En outre, les intervenants ont soulevé les contraintes institutionnelles (par exemple : les heures d’ouverture traditionnelles) qui semblent empêcher l’intervention auprès des jeunes. Toutefois, la dynamique de la « reconnaissance soutenue » nous a montré encore une fois la place primordiale des intervenants : « […] durant l’été, on est toujours là [au centre de réadaptation] quand on n’a pas l’école. Mais avec l’école, on n’est plus là. Ils [les

intervenants] nous voient plus, fait que là, ils nous appellent : "Comment tu vas ? Viens me rencontrer." [La travailleuse sociale] fixe un rendez-vous pour me voir, quand je suis disponible » (AN3). En conséquence, il ressort qu’il est important que les intervenants trouvent des moyens afin de garder contact avec les jeunes aidants pour s’adapter à leur réalité. Ce n’est que lorsque cela est garanti qu’un lien de confiance peut s’installer, et ultimement, contrer la réticence des adolescents afin de faire appel aux services des professionnels :

Non, mais je pense que c’est moi personnellement. Je suis juste quelqu’un comme ça : je fais pas confiance à tout le monde […] fait que je voulais juste plus en parler […] puis là, quand [les intervenants] te rencontrent pour te voir d’en parler, tu étais un peu comme, ben moi, j’étais : « Non, je veux pas en parler […] » Maintenant ça va, je suis capable de le faire [appeler la travailleuse sociale pour avoir de l’aide] (AN3).

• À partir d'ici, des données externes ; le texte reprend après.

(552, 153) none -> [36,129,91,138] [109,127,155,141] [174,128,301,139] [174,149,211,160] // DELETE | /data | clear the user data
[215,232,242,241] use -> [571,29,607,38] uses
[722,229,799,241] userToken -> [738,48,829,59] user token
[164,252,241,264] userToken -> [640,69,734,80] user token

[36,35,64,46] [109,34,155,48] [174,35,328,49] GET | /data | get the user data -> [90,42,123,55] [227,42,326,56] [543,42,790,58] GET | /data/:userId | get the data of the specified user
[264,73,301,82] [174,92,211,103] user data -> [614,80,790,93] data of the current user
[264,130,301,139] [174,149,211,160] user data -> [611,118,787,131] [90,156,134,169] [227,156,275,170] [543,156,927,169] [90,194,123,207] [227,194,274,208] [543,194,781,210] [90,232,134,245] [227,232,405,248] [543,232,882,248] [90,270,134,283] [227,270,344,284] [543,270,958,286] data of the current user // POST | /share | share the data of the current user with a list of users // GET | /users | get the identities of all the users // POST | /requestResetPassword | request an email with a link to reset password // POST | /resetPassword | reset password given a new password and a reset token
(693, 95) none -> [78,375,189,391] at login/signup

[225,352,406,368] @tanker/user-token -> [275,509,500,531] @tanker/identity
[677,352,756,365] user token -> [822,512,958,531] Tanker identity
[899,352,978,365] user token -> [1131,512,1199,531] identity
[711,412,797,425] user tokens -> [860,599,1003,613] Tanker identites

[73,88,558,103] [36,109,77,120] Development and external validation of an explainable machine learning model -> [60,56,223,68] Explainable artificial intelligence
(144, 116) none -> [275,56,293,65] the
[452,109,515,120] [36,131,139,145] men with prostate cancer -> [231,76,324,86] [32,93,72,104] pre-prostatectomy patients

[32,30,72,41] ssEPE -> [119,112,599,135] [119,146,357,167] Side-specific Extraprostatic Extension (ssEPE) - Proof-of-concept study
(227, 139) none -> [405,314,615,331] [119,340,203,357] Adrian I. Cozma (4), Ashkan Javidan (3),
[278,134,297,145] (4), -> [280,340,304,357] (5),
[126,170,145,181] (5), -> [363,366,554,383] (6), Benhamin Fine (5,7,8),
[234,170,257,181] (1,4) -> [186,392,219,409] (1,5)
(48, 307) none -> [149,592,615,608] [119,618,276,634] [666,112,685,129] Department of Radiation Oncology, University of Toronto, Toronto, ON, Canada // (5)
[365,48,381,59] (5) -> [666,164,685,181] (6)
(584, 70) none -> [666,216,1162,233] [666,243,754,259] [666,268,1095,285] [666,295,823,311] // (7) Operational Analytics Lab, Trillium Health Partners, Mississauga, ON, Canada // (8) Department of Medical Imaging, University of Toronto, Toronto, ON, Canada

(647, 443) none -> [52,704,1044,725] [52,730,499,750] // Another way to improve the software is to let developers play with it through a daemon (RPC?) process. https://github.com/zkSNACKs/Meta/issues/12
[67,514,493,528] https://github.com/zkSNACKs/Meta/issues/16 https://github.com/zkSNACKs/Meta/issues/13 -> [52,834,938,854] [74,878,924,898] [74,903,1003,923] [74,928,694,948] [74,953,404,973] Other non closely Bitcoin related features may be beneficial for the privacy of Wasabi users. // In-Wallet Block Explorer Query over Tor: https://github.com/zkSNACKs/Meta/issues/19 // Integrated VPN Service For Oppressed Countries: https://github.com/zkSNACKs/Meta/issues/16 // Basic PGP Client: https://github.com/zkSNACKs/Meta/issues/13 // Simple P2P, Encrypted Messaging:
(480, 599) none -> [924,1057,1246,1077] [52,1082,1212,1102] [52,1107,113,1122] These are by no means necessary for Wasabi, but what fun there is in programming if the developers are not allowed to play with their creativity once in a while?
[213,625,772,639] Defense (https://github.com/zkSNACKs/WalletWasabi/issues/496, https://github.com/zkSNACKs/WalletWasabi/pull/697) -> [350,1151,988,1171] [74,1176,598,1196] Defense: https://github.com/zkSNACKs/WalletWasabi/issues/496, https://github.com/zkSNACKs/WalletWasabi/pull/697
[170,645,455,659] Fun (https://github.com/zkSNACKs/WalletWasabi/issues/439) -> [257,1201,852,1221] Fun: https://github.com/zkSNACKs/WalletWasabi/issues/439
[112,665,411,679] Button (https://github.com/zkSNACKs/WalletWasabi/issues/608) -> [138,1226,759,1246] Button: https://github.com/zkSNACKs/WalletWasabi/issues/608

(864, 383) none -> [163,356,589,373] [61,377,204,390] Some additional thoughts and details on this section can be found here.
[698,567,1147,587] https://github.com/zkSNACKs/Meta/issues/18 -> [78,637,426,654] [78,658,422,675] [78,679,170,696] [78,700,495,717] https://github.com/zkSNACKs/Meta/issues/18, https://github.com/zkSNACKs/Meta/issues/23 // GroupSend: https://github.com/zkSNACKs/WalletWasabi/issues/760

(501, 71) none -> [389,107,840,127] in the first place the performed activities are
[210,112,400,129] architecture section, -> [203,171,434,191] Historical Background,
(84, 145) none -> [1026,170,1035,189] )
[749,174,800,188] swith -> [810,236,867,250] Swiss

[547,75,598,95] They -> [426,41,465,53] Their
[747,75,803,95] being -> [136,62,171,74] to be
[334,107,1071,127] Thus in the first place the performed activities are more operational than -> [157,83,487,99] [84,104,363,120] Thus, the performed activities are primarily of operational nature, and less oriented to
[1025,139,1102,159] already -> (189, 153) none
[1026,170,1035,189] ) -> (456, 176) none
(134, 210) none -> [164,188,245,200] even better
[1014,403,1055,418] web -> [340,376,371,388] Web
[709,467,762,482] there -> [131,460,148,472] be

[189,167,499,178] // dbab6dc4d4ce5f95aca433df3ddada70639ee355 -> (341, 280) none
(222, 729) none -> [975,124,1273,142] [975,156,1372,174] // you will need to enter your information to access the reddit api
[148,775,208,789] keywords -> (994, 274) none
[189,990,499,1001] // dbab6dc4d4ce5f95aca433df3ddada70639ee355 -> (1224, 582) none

Contrairement aux adolescents, qui valorisent l’implication des intervenants et soulignent la nécessité que ceux-ci posent des actions pour que leur rôle d’aidant soit pris en considération, les intervenants, même s’ils reconnaissent la nécessité d’inclure les jeunes, mettent davantage l’accent sur le rôle des parents, et leurs interventions visent alors à sensibiliser ceux-ci pour qu’ils créent des conditions afin d’assurer la reconnaissance par rapport au droit. Ceci représente, selon nous, une divergence importante, car lorsqu’on se base sur le soutien auprès des parents, cela signifie ne pas prendre en considération les besoins immédiats des jeunes aidants et risque de renforcer le déni de reconnaissance au niveau du droit.